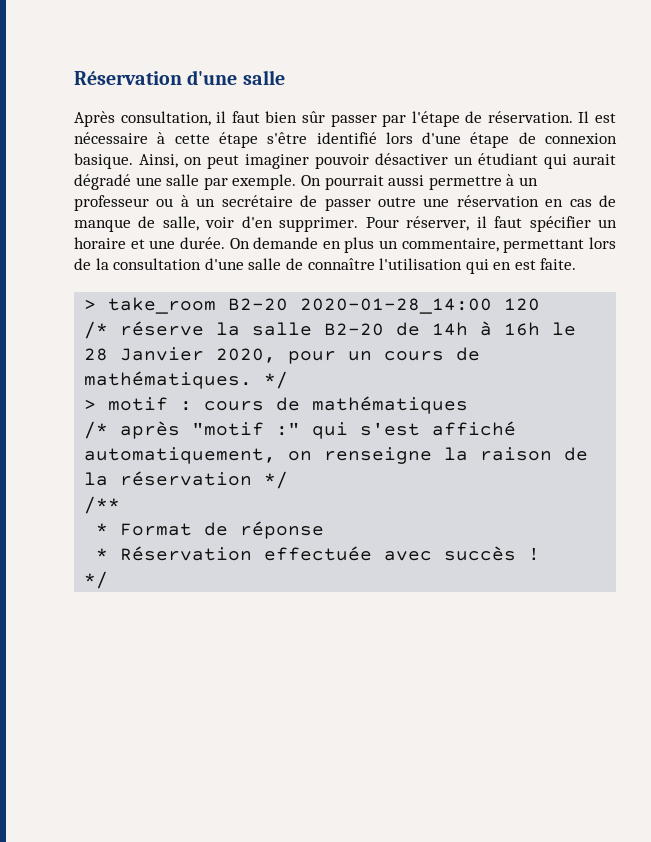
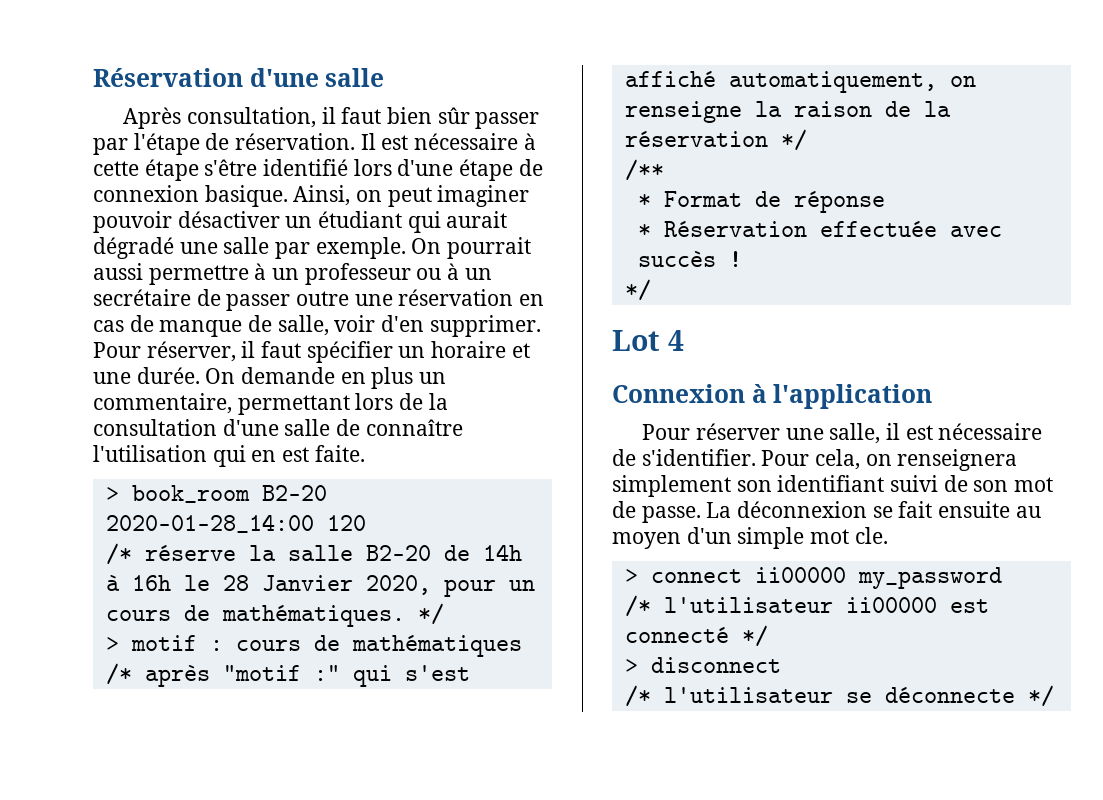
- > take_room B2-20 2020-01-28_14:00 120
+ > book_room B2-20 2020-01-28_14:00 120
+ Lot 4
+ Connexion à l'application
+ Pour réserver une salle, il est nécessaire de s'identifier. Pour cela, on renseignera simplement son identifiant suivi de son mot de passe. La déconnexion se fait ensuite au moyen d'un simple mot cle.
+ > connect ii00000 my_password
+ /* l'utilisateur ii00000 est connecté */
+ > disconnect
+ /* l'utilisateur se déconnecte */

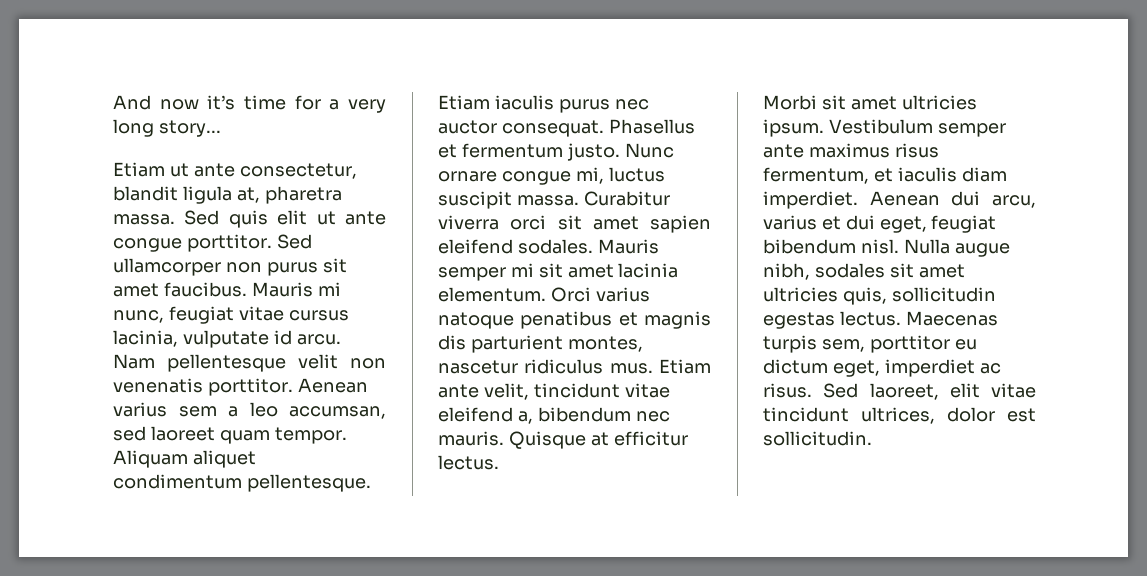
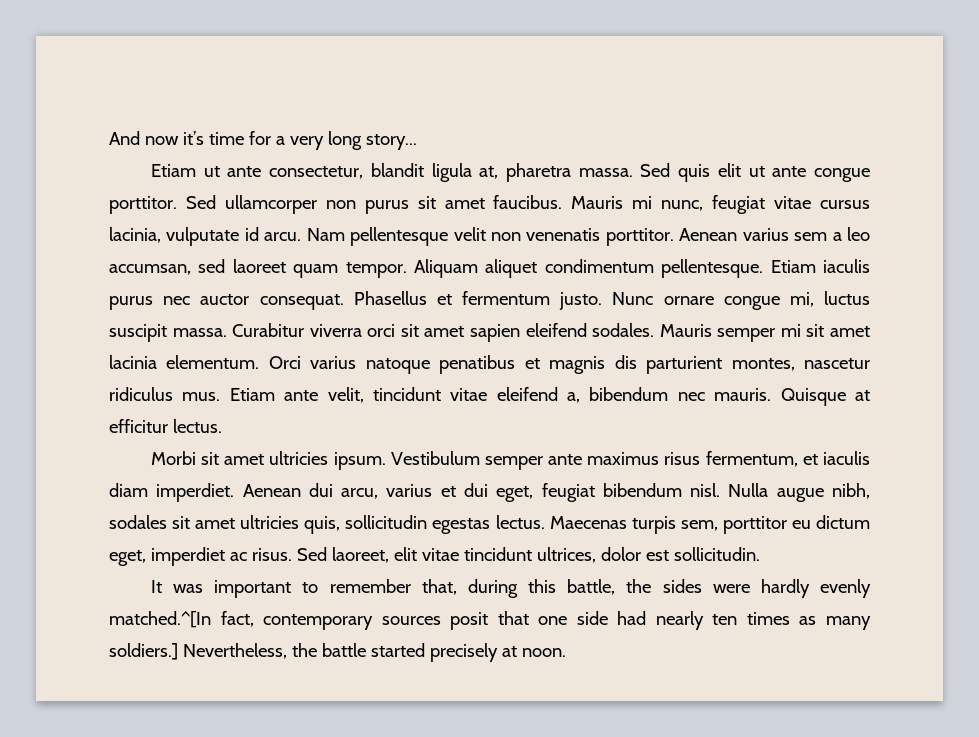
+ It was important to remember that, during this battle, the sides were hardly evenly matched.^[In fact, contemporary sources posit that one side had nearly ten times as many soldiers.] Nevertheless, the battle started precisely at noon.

.....

§ WHAT TO PRODUCE
Give the entries above again exactly, minus their pictures.

§ RESULT OF THE TASK
- > take_room B2-20 2020-01-28_14:00 120
+ > book_room B2-20 2020-01-28_14:00 120
+ Lot 4
+ Connexion à l'application
+ Pour réserver une salle, il est nécessaire de s'identifier. Pour cela, on renseignera simplement son identifiant suivi de son mot de passe. La déconnexion se fait ensuite au moyen d'un simple mot cle.
+ > connect ii00000 my_password
+ /* l'utilisateur ii00000 est connecté */
+ > disconnect
+ /* l'utilisateur se déconnecte */

+ It was important to remember that, during this battle, the sides were hardly evenly matched.^[In fact, contemporary sources posit that one side had nearly ten times as many soldiers.] Nevertheless, the battle started precisely at noon.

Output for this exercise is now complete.